Après les fêtes, le retour sur les bancs de l'école en 2014 ne s'est pas fait en silence vu la proposition de plusieurs tours-opérateurs belges, ce lundi. Ces derniers proposent d'étaler les périodes de vacances scolaires entre la Flandre et la Wallonie. Ce système fonctionne déjà en France, qui est séparée en différentes zones. Une proposition qui ne plait pas du tout à la ministre de l'Enseignement obligatoire, Marie-Martine Schyns (CDH), qui estime que "le tourisme ne doit pas décider des congés scolaires."

Historiquement, les vacances et congés scolaires correspondent généralement à une fête religieuse: Noël, Pâques, Pentecôte… Pour les grandes vacances, il n'en est rien. Elles sont apparues dès 1231, sous le pape Grégoire II. Dans son ouvrage "Petite histoire des grandes vacances", Daniel Moatti écrit que le pape "accordait des vacances pour les travaux agricoles. Ces vacances qui ne devaient pas excéder un mois, portaient le nom bien significatif de 'vendanges'".

Plus tard, les grandes vacances ont été dictées par les classes aisées de la société "qui avaient l'habitude de partir en villégiature lorsque la température s'élève et que la ville devient peu accueillante car chaude et poussiéreuse. Cela vient en réalité des pays chauds.

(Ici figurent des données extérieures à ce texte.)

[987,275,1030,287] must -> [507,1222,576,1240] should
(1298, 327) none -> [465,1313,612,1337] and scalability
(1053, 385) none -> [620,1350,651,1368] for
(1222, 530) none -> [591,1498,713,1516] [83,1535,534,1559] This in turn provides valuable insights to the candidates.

Quand l'école apparaît et se développe, c'est l'été qui apparaît comme la période la plus propice à l'arrêt des activités", précise Jean Puissant, historien et ancien professeur à l'ULB.

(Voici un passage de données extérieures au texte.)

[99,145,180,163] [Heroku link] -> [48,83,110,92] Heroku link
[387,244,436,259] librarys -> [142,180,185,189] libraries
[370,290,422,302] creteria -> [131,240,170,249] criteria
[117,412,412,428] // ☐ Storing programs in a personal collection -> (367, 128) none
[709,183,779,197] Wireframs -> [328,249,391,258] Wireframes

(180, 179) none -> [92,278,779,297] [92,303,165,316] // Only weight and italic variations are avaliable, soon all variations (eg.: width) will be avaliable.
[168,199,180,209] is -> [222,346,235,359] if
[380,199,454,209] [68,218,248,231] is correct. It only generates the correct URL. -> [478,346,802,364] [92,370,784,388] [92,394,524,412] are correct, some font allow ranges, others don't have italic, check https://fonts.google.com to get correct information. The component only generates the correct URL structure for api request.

Au moment de cette importance croissante prise par l'école, au 19ème siècle (obligatoire en Belgique en 1914), cette période de vacances d'été était également liée à cet autre facteur ancestral : le travail rural. Car pour les moins riches, il fallait aller travailler. "Les enfants de paysans étaient appelés aux travaux dans les champs lors des récoltes et il n'était pas question d'aller à l'école à cette période. Ils y allaient plutôt en hiver", raconte l'historien belge.

Les grandes vacances ont également connu une évolution au niveau de la durée. Pendant longtemps, les élèves et étudiants ne bénéficiaient que de six semaines de congés durant juillet et août. C'est avec l'avènement de la société des loisirs, "au 20ème siècle, après la deuxième Guerre mondiale, que le nombre de jours d'école a considérablement diminué", détaille Jean Puissant.

Des grandes vacances plus courtes ?

Si en Belgique, on voit que les politiques sont loin de se laisser faire par les tours-opérateurs, en France, le secteur touristique a pris part au débat lors de l'année scolaire 1964/1965. Le pays a alors été divisé en trois zones (A,B et C) pour permettre d'allonger les vacances d'hiver et de printemps et favoriser le tourisme.

Chez nos voisins français, il semble que le secteur touristique ait bien son mot à dire. En 2012, il s'est invité au débat sur la diminution des vacances scolaires. Le secteur proposait un zonage des vacances d'été en deux, avec une période de congés commune. Le ministre français de l'Education nationale, Vincent Peillon, avait alors sauté sur l'occasion pour relancer l'idée d'écourter de deux semaines les grandes vacances. Un projet qui n'avait finalement pas été accepté par les syndicats et les fédérations de parents d'élèves. 

Cette proposition refait régulièrement surface en Belgique également. Mais "ce n'est pas un débat qui est à l'ordre du jour pour le moment", indique à LaLibre.be la ministre de l'Enseignement obligatoire, Marie-Martine Schyns, "mais il ne faut pas exclure que dans une prochaine majorité, on puisse en discuter".

Car un tel réarrangement des périodes scolaires aura bien évidemment un impact sur la vie de tout un chacun. Pas questiopn donc pour la ministre de prendre ce sujet à la lègère. "Changer les moments de congé aura beaucoup d'impact sur l'organisation de l'école, mais aussi sur l'organisation des familles, sur le monde du travail et sur différents autres secteurs. C'est une réflexion qui doit se faire avec les acteurs concernés et qui pourra faire partie d'une déclaration de politique gouvernementale, mais en menant une réflexion approfondie sur l’intérêt pédagogique", précise encore la ministre.